Dealing with Trauma

Maybe this post should be called “Healing from Trauma,” but since I don’t have all the answers and I’m still in the beginning stages of healing I think the title is ok as is. I am dealing with trauma at the moment.

Did you know that trauma can come in waves? It can just wash up over you or line up in front of you or present itself in stages. For example, if you experienced psychological trauma as a child and never dealt with it because you didn’t know that the events that took place were abnormal and then later in your adult years you realized that what happened was, in fact, completely abnormal and in no way your fault, but that new realization leaves you feeling raw and out of control and you start to understand that this is trauma stemming from that childhood event.

So you start to deal with the trauma while also dealing with adulting. But then you start experiencing adult trauma. A severely broken heart, the death of a family member, sexual assault in the workplace, racism everyday all damn day, physical assault in the workplace, abandonment from friends and the loss of two babies.

That is a massive pile of trauma, am I right?

I unexpectedly remembered a traumatic childhood experience while living in Los Angeles and even though I ran as fast as I could to therapy to face it, I, unfortunately chose the wrong therapists. They were white women who simply didn’t get me. In fact, every therapist I’ve ever had (and there have been many) has been a white woman or a white men and it was simply never a good fit.Why? Because of microaggressions.

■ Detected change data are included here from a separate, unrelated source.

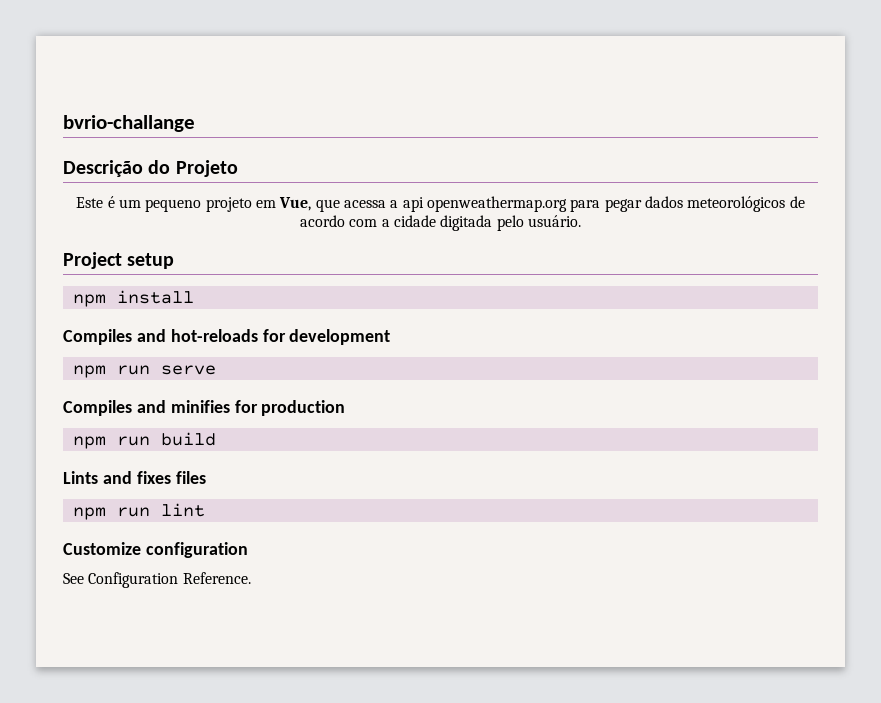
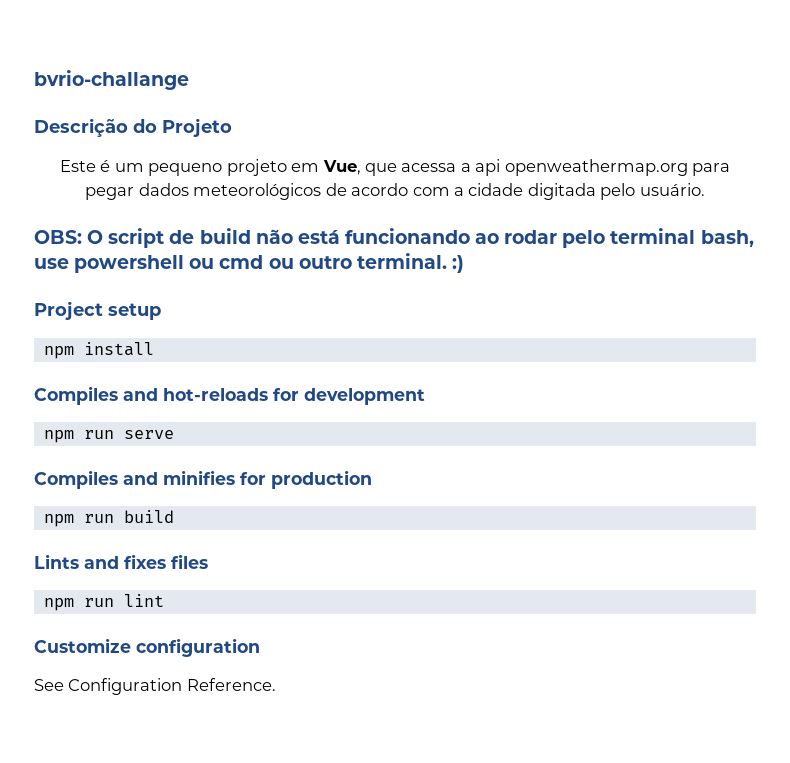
(581, 221) none -> [34,228,754,248] [34,253,464,273] // OBS: O script de build não está funcionando ao rodar pelo terminal bash, use powershell ou cmd ou outro terminal. :)

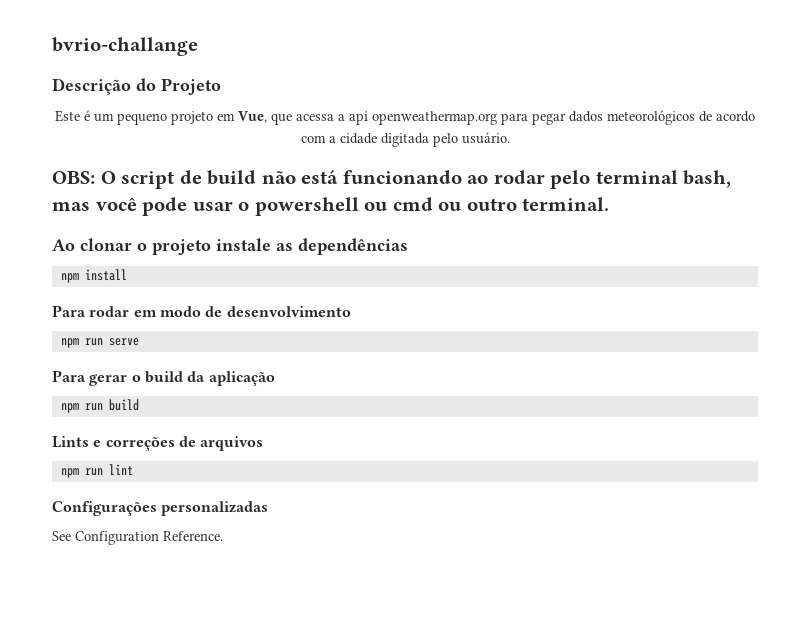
[34,258,69,269] use -> [52,197,250,216] mas você pode usar o
[451,255,464,273] [34,301,161,320] [43,342,154,359] [34,386,425,405] [43,430,174,443] [34,470,372,489] :) // Project setup // npm install // Compiles and hot-reloads for development // npm run serve // Compiles and minifies for production -> [52,238,408,255] [60,269,127,283] [52,305,351,317] [60,338,139,348] [52,370,275,386] // Ao clonar o projeto instale as dependências // npm install // Para rodar em modo de desenvolvimento // npm run serve // Para gerar o build da aplicação
[84,554,208,569] and fixes files -> [93,436,264,451] e correções de arquivos
[34,638,260,657] Customize configuration -> [52,501,269,516] Configurações personalizadas

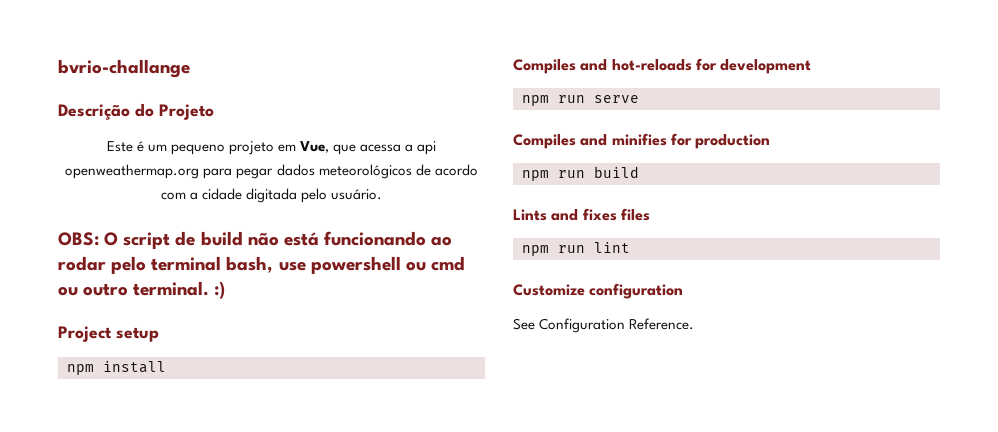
[52,197,250,216] mas você pode usar o -> [278,261,306,271] use
[52,238,408,255] [60,269,127,283] [52,305,351,317] [60,338,139,348] [52,370,275,386] // Ao clonar o projeto instale as dependências // npm install // Para rodar em modo de desenvolvimento // npm run serve // Para gerar o build da aplicação -> [214,281,226,299] [58,326,159,342] [67,361,166,375] [513,58,812,74] [522,95,639,106] [513,133,771,149] :) // Project setup // npm install // Compiles and hot-reloads for development // npm run serve // Compiles and minifies for production
[93,436,264,451] e correções de arquivos -> [551,208,650,221] and fixes files
[52,501,269,516] Configurações personalizadas -> [513,283,684,299] Customize configuration

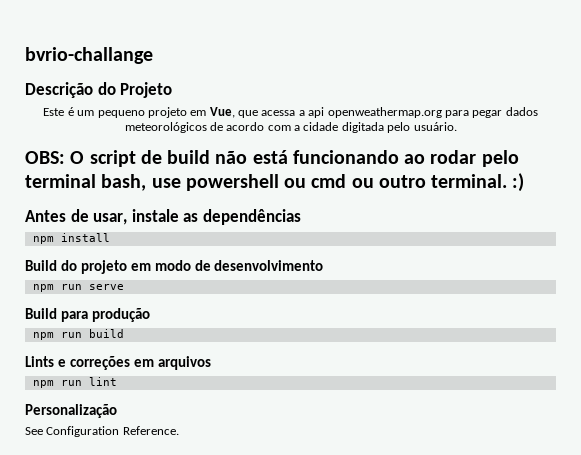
[58,326,159,342] [67,361,166,375] [513,58,812,74] [522,95,639,106] [513,133,771,149] Project setup // npm install // Compiles and hot-reloads for development // npm run serve // Compiles and minifies for production -> [25,209,301,225] [32,233,110,244] [25,260,324,274] [32,284,124,292] [25,308,150,322] Antes de usar, instale as dependências // npm install // Build do projeto em modo de desenvolvimento // npm run serve // Build para produção
[551,208,650,221] and fixes files -> [57,356,211,370] e correções em arquivos
[513,283,684,299] Customize configuration -> [25,404,117,418] Personalização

I think sometimes some professionals do it without realizing it – not that it’s any excuse. It’s just so second-nature for some white people to not think of Black people as human. So over the years my therapy sessions only made me feel worse. Is it ever a therapist’s job to explain the behaviors of the people who have harmed me and try to make me understand their point of view when I’ve clearly stated that I feel voiceless and invisible? Since when is it ok for therapists to gaslight their patients? So I’ve set my sights on working with Black therapists. No luck so far but fingers crossed. I didn’t get the treatment I needed to heal from the childhood trauma. Instead I suppressed everything and decided to move to London. There I was bombarded with racism, had a circle of karens in the most toxic friend group ever and was sexually assaulted while working at a restaurant. Again, I tried speaking to a therapist, another white woman who was more concerned with me seeing her in the street and speaking to her (Seriously? Why would I talk to you outside of therapy?) than actually listening to me.

At this point I was developing a fear of leaving the house because my anxiety was so high. Her advice? “Just go outside.” Oh….ok.

So I didn’t get treatment for the childhood trauma and the sexual assault and so I suppressed all that and moved to Italy. I traveled a bit around Europe, experienced some serious racism while visiting Alicante and also while volunteering to teach English in Spain. And then my grandfather died. Do you see what I mean about the waves and stages and the pile on of emotional and psychological trauma? I didn’t seek help from a therapist but I did try to get comfort from family – who naturally made the situation about them. (Yes, they’re white)So I suppressed that sadness and got pregnant. Twice. And then lost both babies.

And I reached my breaking point. The worst thing about losing babies is that everyone says the wrong thing. But sometimes the people saying the wrong things are saying it intentionally. They want to see you hurt. They want to add to your pain by talking about abortions and blackface. They want to take advantage of your vulnerability and humiliate and berate you in public. Just to see how much they can get away. Just to see how broken down they can get you.

I’m thankful for hitting rock bottom that one night in Milan. It was then that I finally realized no one was going to rescue me.

I had to save myself. A little bit of research later I found helpful tips on how to deal with my trauma. It included exercising, meditation and mindfulness and most important – cutting toxic people and karens from my life.

I will never go back to a karen-filled lifestyle.

Black women are beautiful

And by any means necessary, I will get through this trauma. I will heal from it. If you or someone you know is experiencing trauma there are resources out there. I personally joined a support group for women who’ve experienced baby loss. I also joined support groups that are specifically for Black women and Black people. Check out this website, Help Guide, for tips on dealing with trauma and also helping someone who is dealing with trauma. You may not have all the answers or know the right thing to say when someone you know is hurting. But you can try to avoid saying and doing the wrong thing. That’s all for now, lovelies. It’s a beautiful day and I plan to enjoy it. I hope you are staying safe, wearing a mask, keeping your loved ones close and continuing to love yourselves the way you want to be loved.